Their system was easy to follow and seductive, with four basic tenets.

One, separate the person—the emotion—from the problem;

two, don’t get wrapped up in the other side’s position (what they’re asking for) but instead focus on their interests (why they’re asking for it) so that you can find what they really want;

three, work cooperatively to generate win- win options; and, four, establish mutually agreed-upon standards for evaluating those possible solutions.

It was a brilliant, rational, and profound synthesis of the most advanced game theory and legal thinking of the day. For years after that book came out, everybody—including the FBI and the NYPD—focused on a problem-solving approach to bargaining interactions. It just seemed so modern and smart
But think about that: How can you separate people from the problem when their emotionsare the problem?

Especially when they are scared people with guns.

Emotions are one of the main things that derail communication. Once people get upset at one another, rational thinking goes out the window.

That’s why, instead of denying or ignoring emotions, good negotiators identify and influence them.

They are able to precisely label emotions, those of others and especially their own. And once they label the emotions they talk about them without getting wound up.

For them, emotion is a tool.

Emotions aren’t the obstacles, they are the means.
The relationship between an emotionally intelligent negotiator and their counterpart is essentially therapeutic. It duplicates that of a psychotherapist with a patient.
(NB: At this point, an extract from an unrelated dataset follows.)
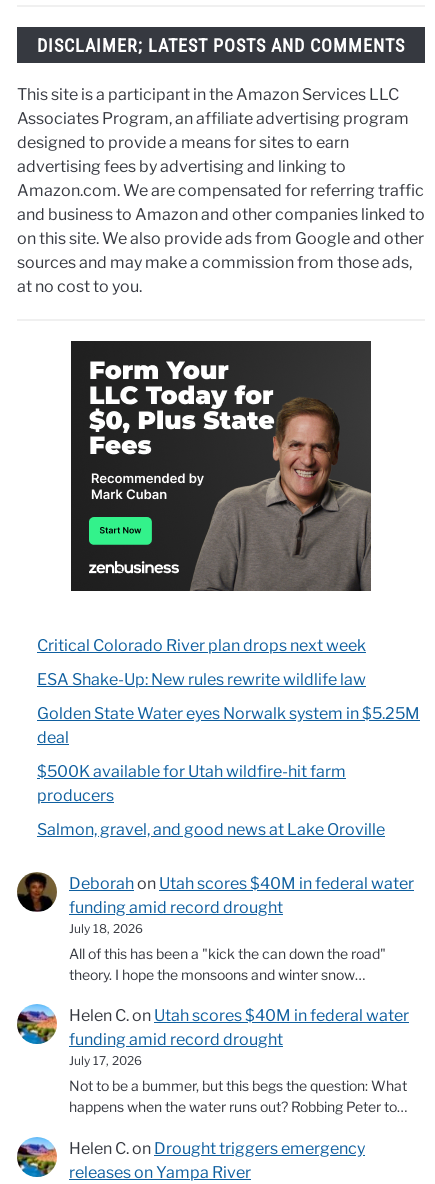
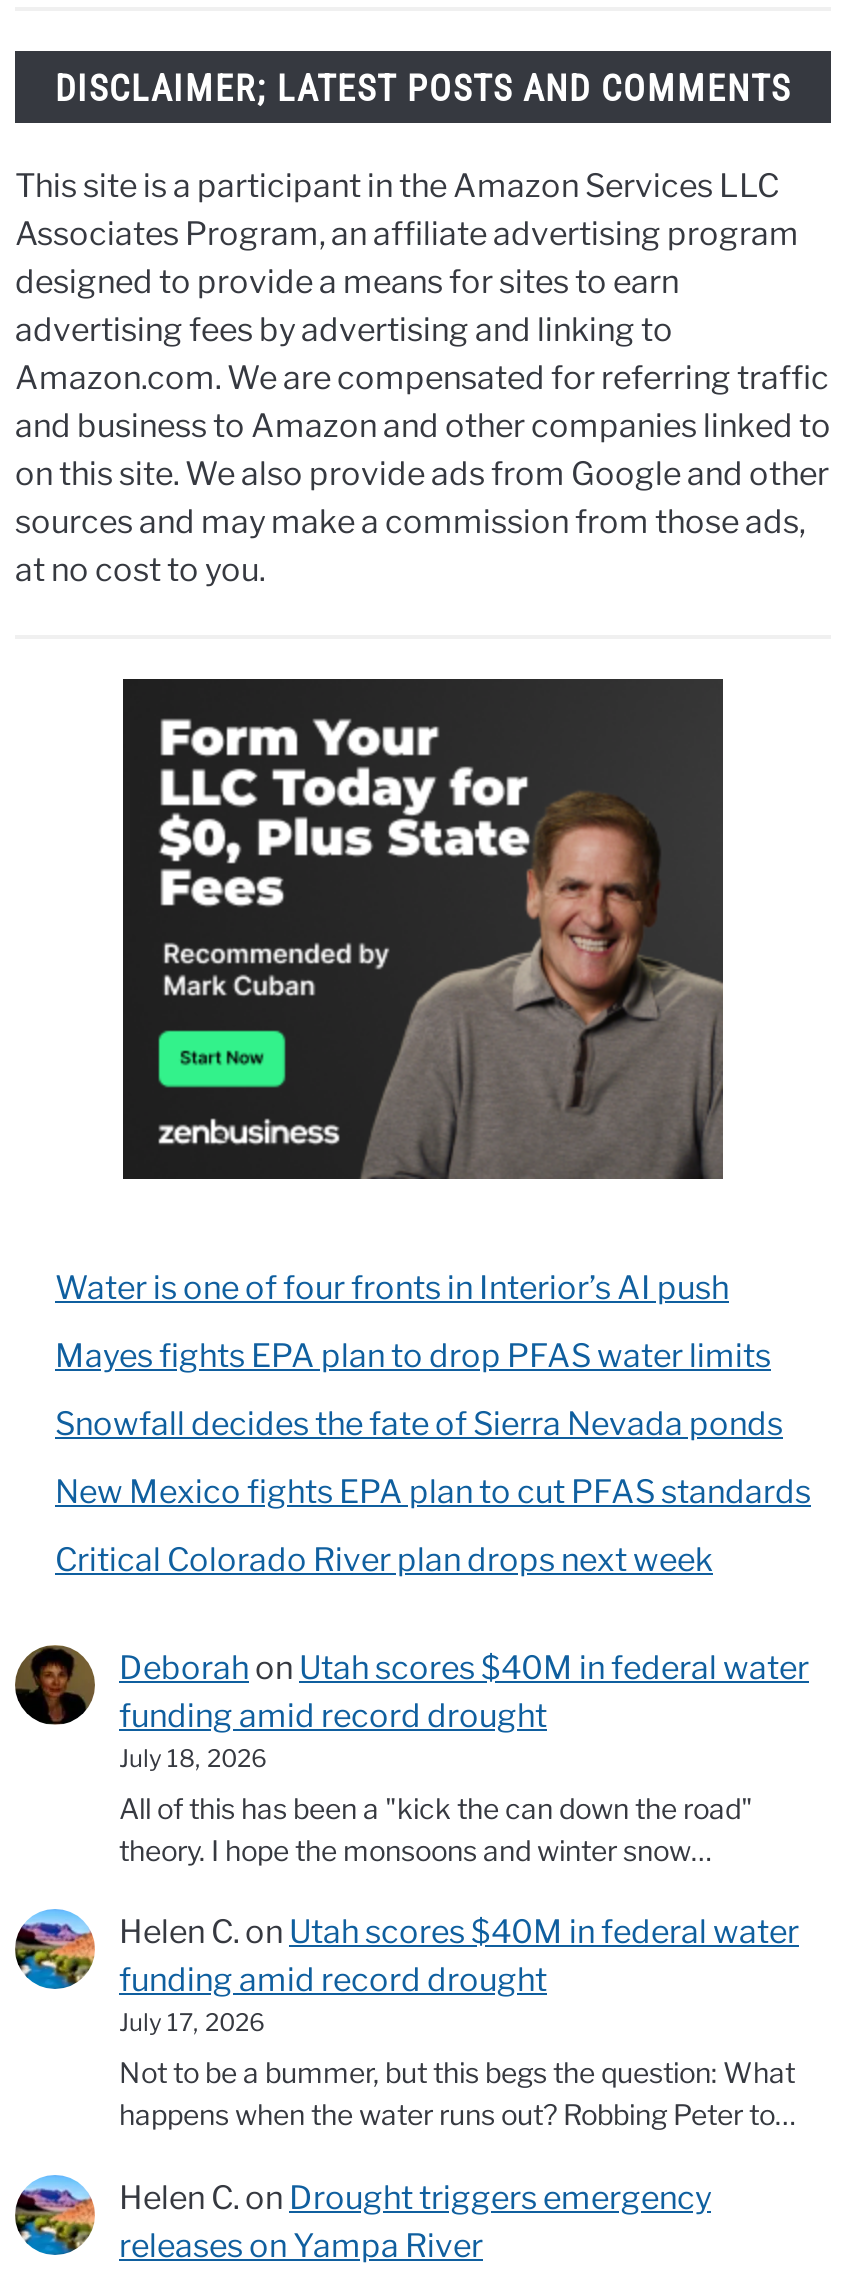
none -> [55,1269,811,1511] Water is one of four fronts in Interior’s AI push | Mayes fights EPA plan to drop PFAS water limits | Snowfall decides the fate of Sierra Nevada ponds | New Mexico fights EPA plan to cut PFAS standards
moved [37,636,366,655] -> [55,1541,713,1579]: Critical Colorado River plan drops next week
[37,670,420,839] ESA Shake-Up: New rules rewrite wildlife law | Golden State Water eyes Norwalk system in $5.25M | deal | $500K available for Utah wildfire-hit farm | producers | Salmon, gravel, and good news at Lake Oroville -> none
The psychotherapist pokes and prods to understand his patient’s problems, and then turns the responses back onto the patient to get him to go deeper and change his behavior.

That’s exactly what good negotiators do.

Getting to this level of emotional intelligence demands opening up your senses, talking less, and listening more.

You can learn almost everything you need—and a lot more than other people would like you to know—simply by watching and listening, keeping your eyes peeled and your ears open, and your mouth shut.
OLD-SCHOOL NEGOTIATION

Hostage taking—and therefore hostage negotiating—has existed since the dawn of recorded time.

The Old Testament spins plenty of tales of Israelites and their enemies taking each other’s citizens hostage as spoils of war.

The Romans, for their part, used to force the princes of vassal states to send their sons to Rome for their education, to ensure the continued loyalty of the princes.

But until the Nixon administration, hostage negotiating as a process was limited to sending in troops and trying to shoot the hostages free.

In law enforcement, our approach was pretty much to talk until we figured out how to take them out with a gun. Brute force.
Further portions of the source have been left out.